= Gina Champion-Cain =

Ponzi scheme operator

Gina Champion-Cain (born 1965) is an American former businesswoman and convicted felon who served as the president of American National Investments. She is known for operating the largest ponzi scheme in the history of San Diego and the largest female run ponzi scheme in American history.

In March 2021, Champion-Cain was sentenced to 15 years in federal prison for securities fraud, conspiracy, and obstruction of justice, and was ordered to pay tens of millions of dollars in restitution. She is currently serving her sentence at a federal prison camp Pekin Il and is scheduled for release in January 2033, with an order to pay nominal amounts quarterly while in custody and monthly restitution payments of at least $250 upon release.

==Early life and education==
Champion-Cain was born in 1965 in Port Huron, Michigan. She received her early education from Pioneer High School. She earned a double major in philosophy and political science from the University of Michigan in 1987, followed by a master's degree in business administration from the University of San Diego in 1994. She also holds a Juris Doctor degree from the California Western School of Law.

==Career==
Champion-Cain's early career was focused on asset management and real estate development, following in her father's footsteps. She began her career in the late 1980s in the apartment industry, where she managed and redeveloped distressed assets that were spun off by the Resolution Trust Company.

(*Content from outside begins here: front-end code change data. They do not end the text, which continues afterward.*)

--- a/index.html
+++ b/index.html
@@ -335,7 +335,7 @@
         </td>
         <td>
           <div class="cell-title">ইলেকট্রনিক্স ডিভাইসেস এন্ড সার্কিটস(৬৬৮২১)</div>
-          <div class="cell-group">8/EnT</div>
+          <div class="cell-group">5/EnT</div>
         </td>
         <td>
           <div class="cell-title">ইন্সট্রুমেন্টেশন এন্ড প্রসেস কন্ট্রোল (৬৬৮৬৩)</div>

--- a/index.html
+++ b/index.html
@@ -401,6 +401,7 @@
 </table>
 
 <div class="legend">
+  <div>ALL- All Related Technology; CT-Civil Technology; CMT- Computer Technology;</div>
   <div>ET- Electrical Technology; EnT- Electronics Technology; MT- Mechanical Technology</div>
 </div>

In 1994, she joined the Irvine-based Koll Company, where she was part of a team responsible for redeveloping the La Jolla Square Shopping Center.

In 1997, Champion-Cain established her own firm and became involved in multi-million-dollar housing and commercial projects. Later, she diversified her business, expanding into the hospitality industry by opening restaurants, acquiring a steakhouse and sushi restaurant, and developing a beach apparel line named Luv Surf Apparel. She also acquired some vacation rental properties. Some of Champion-Cain's notable development projects included the House of Blues, Acqua Vista Apartments, Broadway Lofts, and Front Porch culinary stores.

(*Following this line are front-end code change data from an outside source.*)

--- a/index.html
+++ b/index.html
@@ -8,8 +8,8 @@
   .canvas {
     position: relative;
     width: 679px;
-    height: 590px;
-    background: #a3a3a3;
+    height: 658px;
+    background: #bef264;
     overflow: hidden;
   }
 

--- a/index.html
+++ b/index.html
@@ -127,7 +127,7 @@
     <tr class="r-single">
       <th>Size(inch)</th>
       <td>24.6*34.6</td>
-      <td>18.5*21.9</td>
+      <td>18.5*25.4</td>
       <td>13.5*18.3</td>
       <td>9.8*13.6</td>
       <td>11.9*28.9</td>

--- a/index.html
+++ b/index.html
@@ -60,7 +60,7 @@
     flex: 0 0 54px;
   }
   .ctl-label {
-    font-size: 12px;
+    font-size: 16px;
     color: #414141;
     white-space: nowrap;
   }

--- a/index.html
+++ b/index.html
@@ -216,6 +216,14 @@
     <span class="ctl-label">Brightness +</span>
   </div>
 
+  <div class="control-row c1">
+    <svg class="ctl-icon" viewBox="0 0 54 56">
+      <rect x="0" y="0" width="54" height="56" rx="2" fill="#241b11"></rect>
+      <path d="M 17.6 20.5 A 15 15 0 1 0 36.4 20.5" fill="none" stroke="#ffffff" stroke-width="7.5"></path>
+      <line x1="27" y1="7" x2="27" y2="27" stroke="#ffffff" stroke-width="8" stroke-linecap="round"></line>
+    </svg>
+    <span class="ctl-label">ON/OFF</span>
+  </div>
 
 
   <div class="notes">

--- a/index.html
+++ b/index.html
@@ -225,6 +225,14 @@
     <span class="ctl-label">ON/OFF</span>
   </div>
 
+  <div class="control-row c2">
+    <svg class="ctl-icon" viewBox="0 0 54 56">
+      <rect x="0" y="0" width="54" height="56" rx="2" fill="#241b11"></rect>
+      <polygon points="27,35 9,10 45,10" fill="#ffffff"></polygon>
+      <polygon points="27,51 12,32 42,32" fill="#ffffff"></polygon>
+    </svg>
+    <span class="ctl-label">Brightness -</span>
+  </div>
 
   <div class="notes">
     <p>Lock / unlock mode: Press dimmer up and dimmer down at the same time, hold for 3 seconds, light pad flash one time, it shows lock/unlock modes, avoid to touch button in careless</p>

In 2004, Champion-Cain tried to run for the 2004 San Diego mayoral election.

In 2006, the San Diego City Council proclaimed June 28 as "Gina Champion-Cain Day" in recognition of her contributions to the San Diego community.

In August 2019, the Securities and Exchange Commission accused Champion-Cain of orchestrating a $300 million liquor license lending scheme that defrauded dozens of investors. According to the plea agreement filed by the U.S. Attorney's office, Champion-Cain and her co-conspirators raised more than $400 million from hundreds of investors between 2012 and 2019, claiming that the funds would be used to make high-interest loans to individuals seeking alcohol licenses and would be safely held in an escrow account.

However, Champion-Cain knew these claims were false and instead used the investor funds to pay back other investors whose investments were due for redemption, embezzled funds to support her failing businesses, and maintain her lifestyle. This included the purchase of three homes, box seats at sporting events, cars, jewelry, and a $2 million salary for herself. When the SEC and FBI began investigating her activities in 2019, Champion-Cain and her co-conspirators attempted to cover up the crime by shredding documents, deleting emails, and hiding boxes of evidence in secret locations.

In March 2021, Gina Champion-Cain was sentenced to 15 years in federal prison after being convicted of securities fraud, conspiracy, and obstruction of justice. The court also ordered her to pay restitution amounting to tens of millions of dollars.

In 2022, Judge Burns issued an order stating that Champion-Cain would be required to pay nominal amounts quarterly while in custody. Upon her release, she would be obligated to make monthly restitution payments of at least $250. She is currently serving her sentence at a federal prison camp in Northern California and is scheduled for release in January 2033, which would reduce her total time in custody by more than three years compared to her original sentence.